FRIENDS OF JAMAICA POND
36 Perkins St., PO Box 300040, Jamaica Plain, MA 02130-0030
Gerry Wright, Founder and President
Telephone: 617-524-7070
Email: FrederickLawOlmsted@yahoo.com
TTY/MA RELAY 800-439-2370
"Let it be not for present use and delight alone, but let it be of such a work that our descendents will thank us for it."
Frederick Law Olmsted
Nature's
Class Room:Environmental
Education
ProjectsEmerald Necklace Fungi (Coming Soon)
Boston's Emerald Necklace
Cottontail Rabbits
New England Cottontail - Sylvilagus transitionalis
Eastern Cottontail - Sylvilagus floridanus
by Stephen Baird
The Emerald Necklace has two species of Cottontail Rabbits - the New England Cottontail and the Eastern Cottontail. The different species can only be fully determined by body measurements and DNA lab tests. Field identifications are only correct about 60-90 percent of the time by the New England Cottontail's brown forehead spot and brown ear stripes and the Eastern Cottontail's white forehead spot (See images below).
Cottontail Rabbits
Cottontail Rabbits are very common and can be found throughout Boston's Emerald Necklace from Boston Common to Olmsted Park to Franklin Park and many backyard gardens.
I was photographing butterflies in the garden between the Jamaica Pond Boat House and Gazebo when this Eastern Cottontail emerged to bask in the setting sun. I am always amazed of how nature finds its way into the smallest places and spaces...
- Eastern Cottontail Rabbits are not native to New England. They were introduced in the late 1800s and again in the 1920s. The native New England Cottontail has seen a dramatic 86 percent population decline from the increased competition by Eastern Cottontail Rabbits and habitat changes from farmland to forests. Preserves including one on the Boston Harbor Islands are being set up to help protect the remaining New England Cottontail population.
- Named after the white tail
- Lives an average of 1.5 years in the wild. Oldest recorded wild cottontail lived 5 years. Oldest captive cottontail lived 9 years.

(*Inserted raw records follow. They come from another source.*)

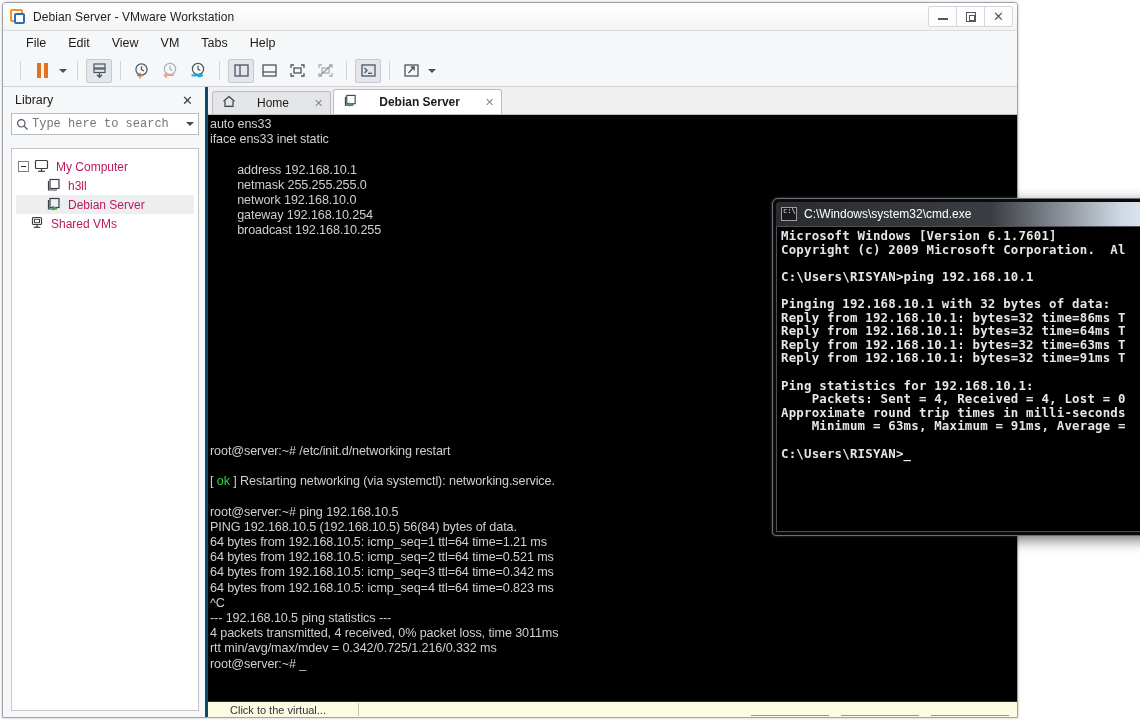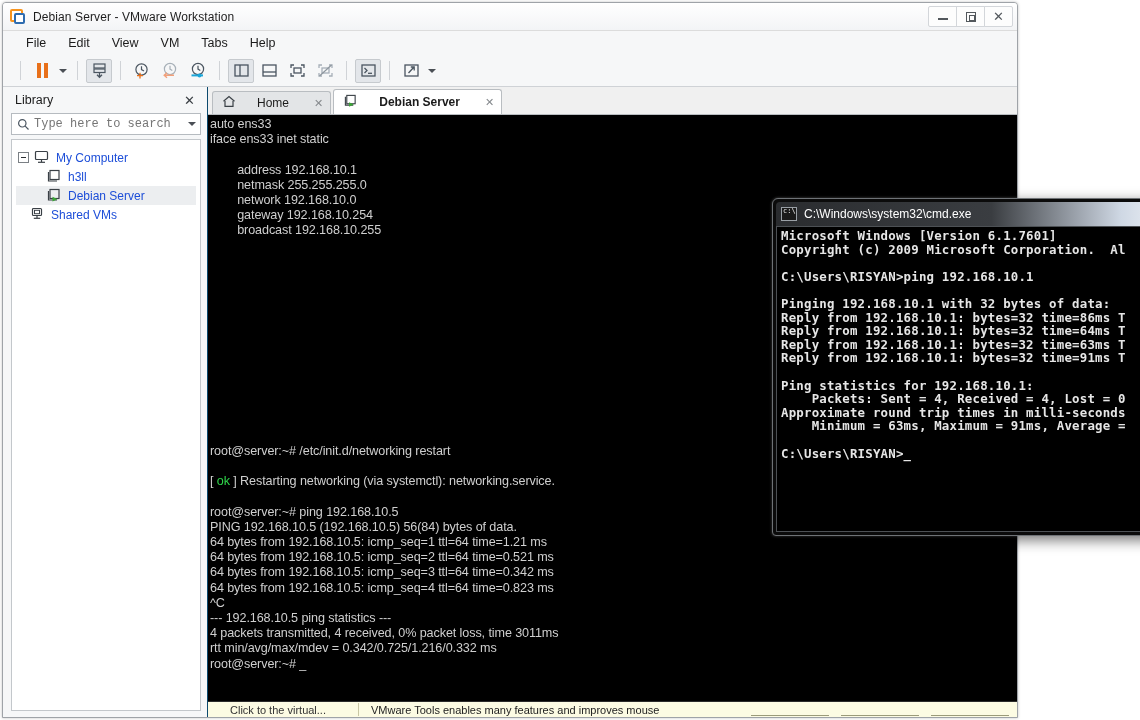--- a/index.html
+++ b/index.html
@@ -87,41 +87,41 @@
     width: 0; height: 0; border-left: 4px solid transparent; border-right: 4px solid transparent;
     border-top: 4px solid #4a4f55;
   }
   .pause-ico { display: flex; gap: 3px; }
   .pause-ico i { display: block; width: 4px; height: 15px; background: #e8701a; }
 
   
   .vmw-body { flex: 1 1 auto; display: flex; min-height: 0; background: #f0f0f0; }
   .sidebar {
     width: 205px; flex: 0 0 205px; display: flex; flex-direction: column;
-    background: #f6f7f8; border-right: 1px solid #0c4a6e; padding: 0 6px 0 8px;
+    background: #f6f7f8; border-right: 3px solid #0c4a6e; padding: 0 6px 0 8px;
   }
   .sb-head {
     height: 24px; display: flex; align-items: center; justify-content: space-between;
     font-size: 12.5px; color: #1b1b1b; padding: 2px 2px 0 4px;
   }
   .sb-close { font-size: 13px; color: #3a3f44; padding: 0 4px; font-family: "DejaVu Sans", sans-serif; }
   .sb-search {
     height: 22px; background: #ffffff; border: 1px solid #b6bbc0;
     display: flex; align-items: center; padding: 0 4px; margin-top: 2px;
   }
   .sb-search .mag { width: 15px; height: 14px; display: flex; align-items: center; justify-content: center; }
   .sb-search input {
     flex: 1 1 auto; border: none; outline: none; font-size: 12px;
     color: #6d7277; font-family: Liberation Mono, monospace; background: transparent;
     padding-left: 3px;
   }
   .sb-tree {
-    flex: 1 1 auto; margin-top: 4px; margin-bottom: 6px;
+    flex: 1 1 auto; margin-top: 13px; margin-bottom: 6px;
     background: #ffffff; border: 1px solid #c3c7cb; padding: 8px 4px 4px 4px;
-    font-size: 12px; color: #1d4ed8; overflow: hidden;
+    font-size: 12px; color: #be185d; overflow: hidden;
   }
   .tnode { display: flex; align-items: center; height: 19px; padding-left: 2px; }
   .tnode.indent1 { padding-left: 30px; }
   .tnode.indent0b { padding-left: 13px; }
   .tnode.selected { background: #eceef0; }
   .expander {
     width: 11px; height: 11px; border: 1px solid #7b8085; background: #fff;
     margin-right: 5px; position: relative; flex: 0 0 11px;
   }
   .expander::before {
@@ -439,21 +439,20 @@
 --- 192.168.10.5 ping statistics ---
 4 packets transmitted, 4 received, 0% packet loss, time 3011ms
 rtt min/avg/max/mdev = 0.342/0.725/1.216/0.332 ms
 root@server:~# _</span>
           </div>
         </div>
 
         <div class="notifybar">
           <div class="nb-left">Click to the virtual...</div>
           <div class="nb-sep"></div>
-          <div class="nb-text">VMware Tools enables many features and improves mouse</div>
           <div class="nb-btns">
             <div class="nb-btn"></div>
             <div class="nb-btn"></div>
             <div class="nb-btn"></div>
           </div>
         </div>
       </div>
     </div>
   </div>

- Rabbits are herbivores -- eating grasses, weeds, fruits, dandelions (see picture below) plus garden flowers, lettuce, and beet greens. In the winter they eat tree bark and buds. Rabbits also eat their own feces in order to improve plant material digestion (coprophagous).
- Reproduction:
- Males will set up territory by thumping the ground with their hind legs. Also will box rival males with front paws.
- Females build nest in shallow hollows, abandoned dens of other animals, stonewalls and rock crevices.
- Mate between March and September and have 3-4 litters of 3-8 kits.
- Young rabbits are born without fur, blind and deaf. They leave the nest in 2-3 weeks and become completely independent in 4-5 weeks.
- Males and females do not actively care for young.
- Kits and young bunnies have an 85-90 percent mortality rate in the first year.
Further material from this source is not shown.